The original quote was:
“Remember that Time is Money. He that can earn Ten Shillings a Day by his Labour, and goes abroad, or sits idle one half of that Day, tho’ he spends but Sixpence during his Diversion or Idleness, ought not to reckon That the only Expence; he has really spent or rather thrown away Five Shillings besides.” – Benjamin Franklin
The point good ‘ole Ben was trying to get across was that for each hour you don’t work, it’ll cost you money (unless of course you have assets bringing in passive income). 🙂
What Is The Time Value of Money?
The time value of money (TVM) is a useful concept that enables you to understand what money is worth in terms of, you guessed it, time.
This is expressed in a formula which basically states that money is worth more NOW than it will be in the future.
This is mainly due to inflation which increases prices over time and decreases your dollar’s spending power.
Many of the financial decisions we make now and in the future involve the importance of time value of money.
- taking out a 15 vs 30 year mortgage
- buying a car on credit (no thanks)
- investing in stocks, mutual funds or bonds
Here’s a handful of examples of how inflation increase the price on everyday items.
*All images are courtesy of AARP.
First class stamp
Back in the mid-80’s, you could mail a letter for 22 cents. That same letter today will cost you 55 cents to mail thanks to inflation.
Ticket to a movie
If you wanted to go see a movie back in 1985 such as Back To The Future or Rambo: First Blood Part 2, you’d have to shell out $3.55 per ticket. That same ticket today is right around $9.00.
If you throw in popcorn and coke then you may have to borrow money from your kids!
One of the most popular cars in the ’80s was the Honda Accord. Back then the base price was $8,845. Today one can be yours for $24,770.
It seems like kids grasp the concept of the time value of money better than adults. Don’t believe me? Try asking one if they’d rather have $100 now or pay them 10% interest and give them $110 a year later.
How many would wait? I’d guess close to zero. Heck, most adults wouldn’t either!
I think that many savvy investors are starting to grasp this concept and changing the way they invest. Instead of socking away money that will be locked up in a 401K for 30+ years, they are investing for cash flow that can replace their expenses now (accumulation model vs cash flow model).
Because they want options NOW and know that buying stuff is only going to become MORE expensive each year. They’d rather have that money now rather than later.
Why Is the Time Value of Money Important?
Remember that Inflation increases prices over time so every dollar in your pocket today will buy MORE in the present than it will in the future.
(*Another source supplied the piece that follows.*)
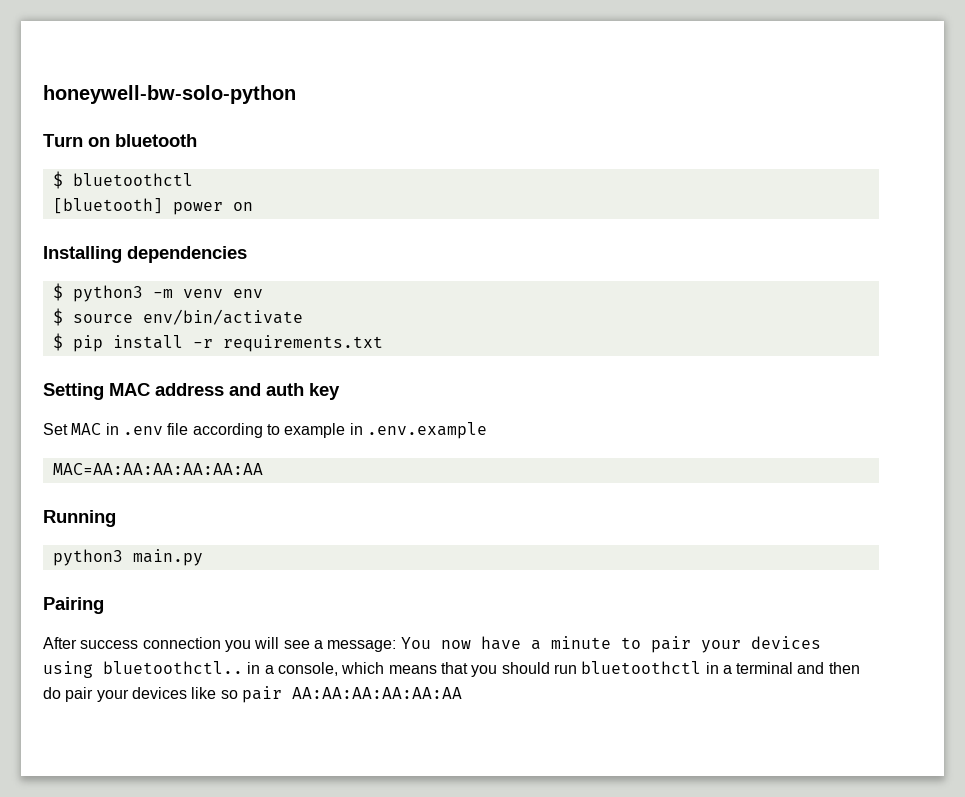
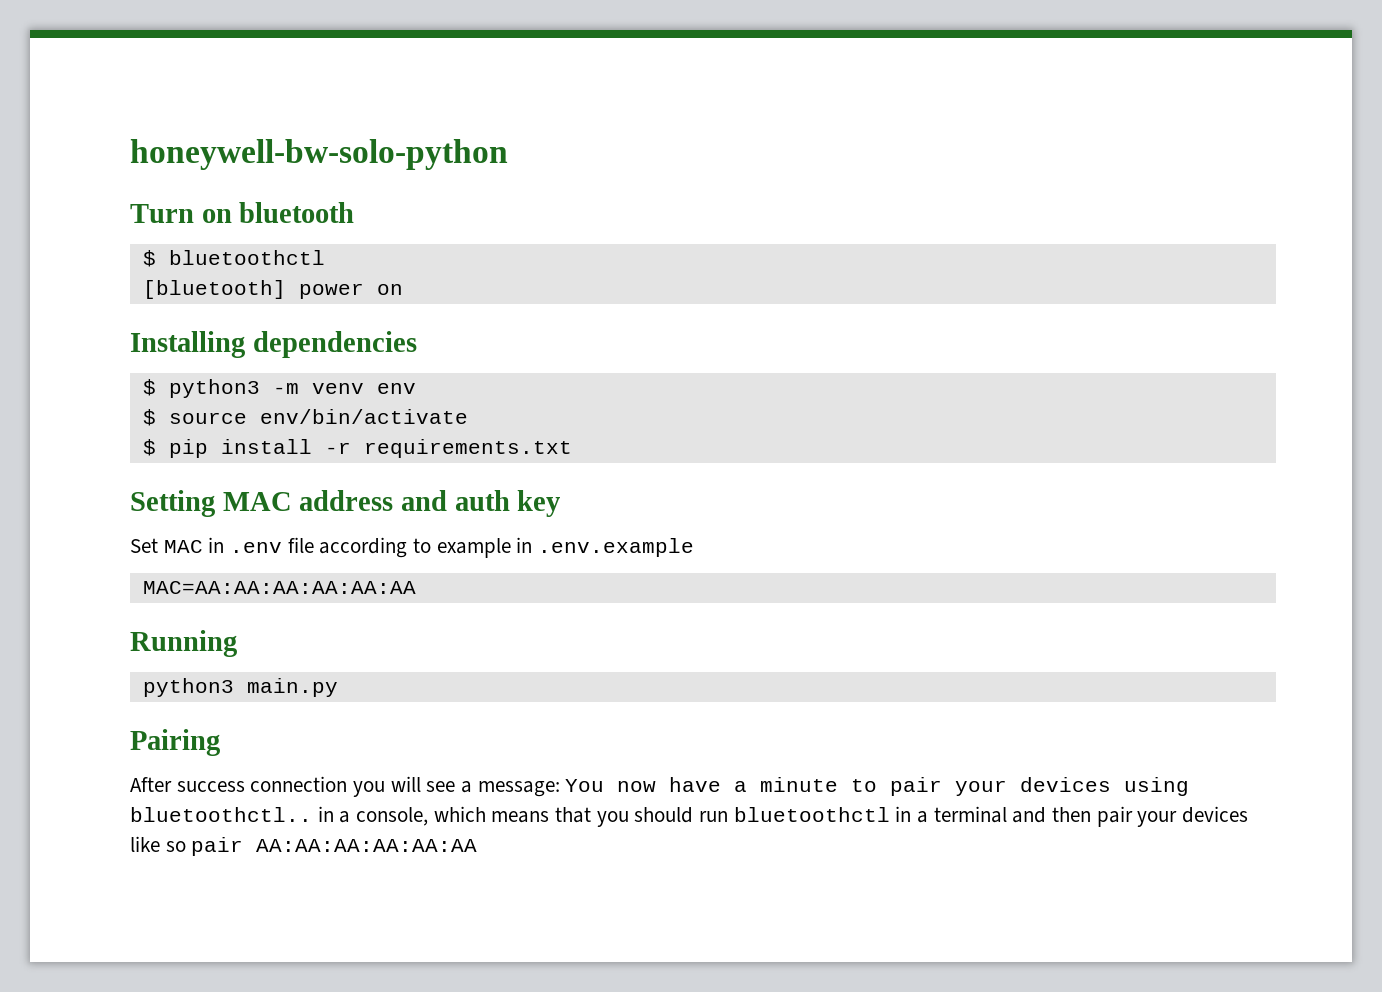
- After success connection you will see a message: You now have a minute to pair your devices using bluetoothctl.. in a console, which means that you should run bluetoothctl in a terminal and then do pair your devices like so pair AA:AA:AA:AA:AA:AA
+ After success connection you will see a message: You now have a minute to pair your devices using bluetoothctl.. in a console, which means that you should run bluetoothctl in a terminal and then pair your devices like so pair AA:AA:AA:AA:AA:AA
This makes investing even more important than most realize.
The TVM helps in that it allows you to make the best decision about how to handle your money based on:
- inflation – Inflation causes the cost of goods and services to continue to rise. You can buy more with $100 now than in twenty years. Money you have today has a higher purchasing power.
- risk – You understand that a lot can happen in the future. Due to unforeseen circumstances, you may not get all of your money, or any at all. But you can lower your risk to zero if you’re paid today.
- investment opportunity – There are a lot of ways you can make your money grow today (real estate investing). But if you wait ten years to receive your money, you’re losing the opportunity to invest.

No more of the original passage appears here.